OKLAHOMA CITY (AP) — Students at high schools across Oklahoma City walked out of their classes. Prayer vigils were held at the state Capitol, and barricades were erected outside the governor’s mansion. Even Baker Mayfield, quarterback for the NFL’s Cleveland Browns, weighed in on Oklahoma’s highest-profile execution in decades.
Julius Jones, 41The man who has maintained his innocence over more than 20 years is scheduled to receive a lethal injection Thursday Paul Howell was killed in 1999 at McAlester State Penitentiary. Howell is a Oklahoma City businessman who lived in Edmond.
Mayfield is a Heisman Trophy Winner from the University of Oklahoma. among several high-profile athletes and entertainers who have weighed in on Jones’ case, urging Republican Gov. Kevin Stitt should be commuted and his life spared.
“Yeah, it’s pretty rough, to be honest with you,” Mayfield said Wednesday, pausing and his eyes filling with tears. “That’s not something that’s easy to talk about. For a long time, I have been trying to uncover the truth.
“It’s a shame that it’s gotten this far, 24 hours away.”
Stitt has been tight-lipped about the case, but has met with Jones’ attorneys and Howell’s family.
Jones’ mother, Madeline Davis-Jones, who tried unsuccessfully to meet with Stitt on Monday, spoke to a group of about 300 people, many of them students from nearby high schools, who gathered at the Capitol on Wednesday outside of Stitt’s office, chanted and sang hymns.
“I don’t want to go to a lynching tomorrow,” Davis-Jones said, her voice rising with emotion. “Why would I want to see someone hang? That should stop. Do you want your baby, your child to be hanged?”
Jones claims he was set up by his real killer. He was actually a friend from high school and co-defendant. Jones was then released after 15 years.
Both county and state prosecutors claim that the evidence against Jones has been overwhelming. Trial transcripts show witnesses identified Jones as the shooter and placed him with Howell’s stolen vehicle. Investigators found the weapon of murder wrapped in paper. bandana with Jones’ DNAHe found the murder weapon in an attic area above his bedroom. Jones claims the murder weapon was placed there by the actual killer, who visited Jones’ house after Howell was shot.
The state’s Pardon and Parole Board twice voted 3-1 to recommend Stitt grant clemencyJones, and include a commute of Jones’s sentence to life imprisonment
Stitt spokesman Charlie Hannema said “the governor takes his role in this process seriously and is carefully considering the Pardon and Parole Board’s recommendation as he does in all cases.”
Paul Howell’s sister, Megan Tobey, testified before the board that she distinctly remembers seeing Jones shoot her brother in front of his two young daughters.
“He is the same person today as he was 22 years ago. He’s still getting into trouble. He’s still in a gang. He’s still lying. And he still feels no shame, guilt or remorse for his action,” Tobey said. “We need Julius Jones to be held responsible.”
On Wednesday, there was a second vote. same board voted 3-2 to grant clemency to another death row inmate, Bigler Stouffer, citing concerns with the state’s lethal injection protocols. Stouffer will die Dec. 9.

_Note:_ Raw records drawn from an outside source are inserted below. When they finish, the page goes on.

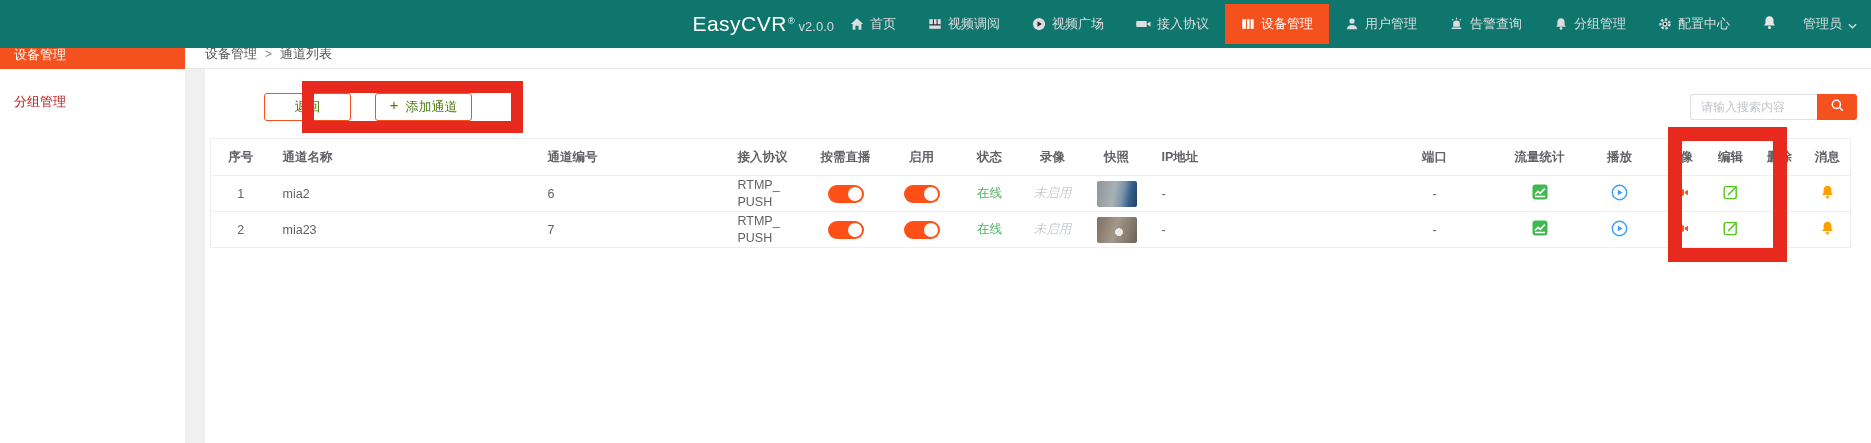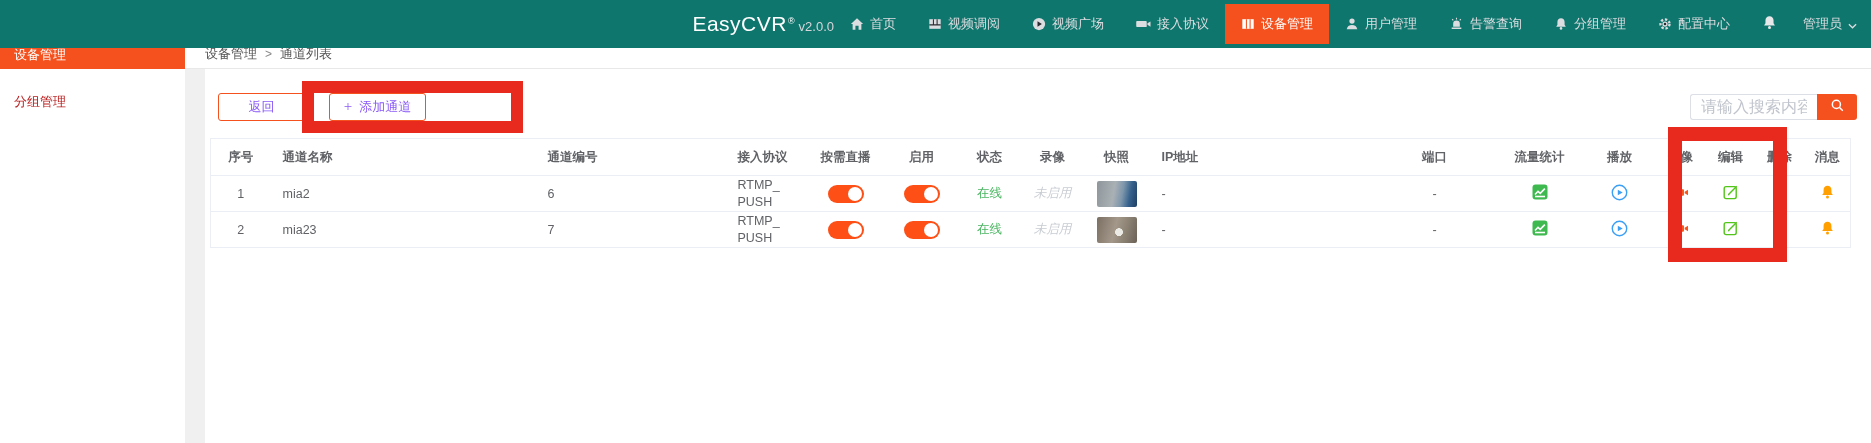--- a/index.html
+++ b/index.html
@@ -38,9 +38,9 @@
   .main { position:absolute; left:185px; top:69px; width:1686px; height:374px; background:#f0f0f0; }
   .content { position:absolute; left:20px; top:0; right:0; bottom:0; background:#fff; }
 
-  .btn-outline { position:absolute; height:28px; background:#fff; border:1px solid #f4511e; color:#8b5cf6;
+  .btn-outline { position:absolute; height:28px; background:#fff; border:1px solid #f4511e; color:#4d7c0f;
                  font-size:13px; border-radius:3px; cursor:pointer; display:flex; align-items:center;
-                 justify-content:center; gap:7px; font-family:Liberation Serif, serif; }
+                 justify-content:center; gap:7px; font-family:Liberation Mono, monospace;margin-left:46px; }
   .btn-back { left:13px; top:24px; width:87px; }
   .btn-add  { left:124px; top:24px; width:97px; }
   .plus-glyph { font-size:15px; line-height:1; position:relative; top:-1px; }

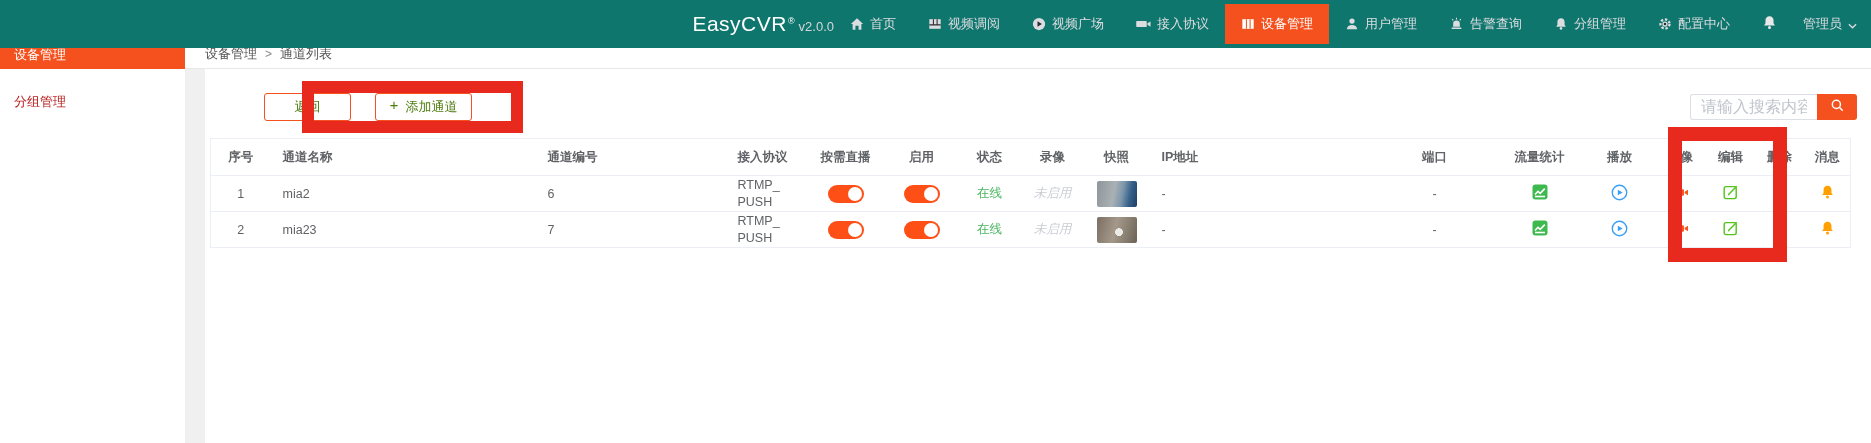--- a/index.html
+++ b/index.html
@@ -47,7 +47,7 @@
 
   .search-group { position:absolute; right:14px; top:25px; display:flex; }
   .search-input { width:127px; height:26px; border:1px solid #dcdfe6; border-right:none;
-                  border-radius:3px 0 0 3px; padding:0 10px; font-size:16px; color:#606266; outline:none;
+                  border-radius:3px 0 0 3px; padding:0 10px; font-size:12px; color:#606266; outline:none;
                   font-family:inherit; }
   .search-input::placeholder { color:#c0c4cc; }
   .search-btn { width:40px; height:26px; background:#f4511e; border:none; border-radius:0 3px 3px 0;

Jones’ case was profiled in “The Last Defense,” a three-episode documentary produced by actress Viola Davis that aired on ABC in 2018. Since then, Kim Kardashian West and athletes with Oklahoma ties, including Mayfield and NBA stars Russell Westbrook, Blake Griffin and Trae Young, have urged Stitt to commute Jones’ death sentence.

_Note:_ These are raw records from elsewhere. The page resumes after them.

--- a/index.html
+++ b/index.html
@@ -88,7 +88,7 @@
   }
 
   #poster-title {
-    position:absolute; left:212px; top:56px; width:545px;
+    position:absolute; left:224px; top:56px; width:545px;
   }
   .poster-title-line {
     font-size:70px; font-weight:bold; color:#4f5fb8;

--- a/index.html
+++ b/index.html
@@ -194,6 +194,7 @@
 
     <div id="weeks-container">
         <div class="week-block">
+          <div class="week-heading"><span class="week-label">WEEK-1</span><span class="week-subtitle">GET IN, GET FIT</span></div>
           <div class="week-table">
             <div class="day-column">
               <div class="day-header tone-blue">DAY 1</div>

Oklahoma ended a six-year moratorium on executions — brought on by concerns over its lethal injection methods — last month. John Marion Grant, 60, convulsed and vomitedHe was being executed on Oct. 28.
Grant was executed in Oklahoma for the first time since 1886. series of flawed lethal injectionsIn 2014 and 2015, there was a de facto moratorium. Richard Glossip, who was about to be executed on September 15, 2015, when prison officials realized that they were in violation of the moratorium. received the wrong lethal drug. Later, it was discovered that the exact same drug used in execution of an inmate on January 2015 had also been used.
Following a drug mixture-up, botched execution in April 2014 in which inmate Clayton Lockett struggled on a gurney before dying 43 minutes into his lethal injection — and after the state’s prisons chief ordered executioners to stop.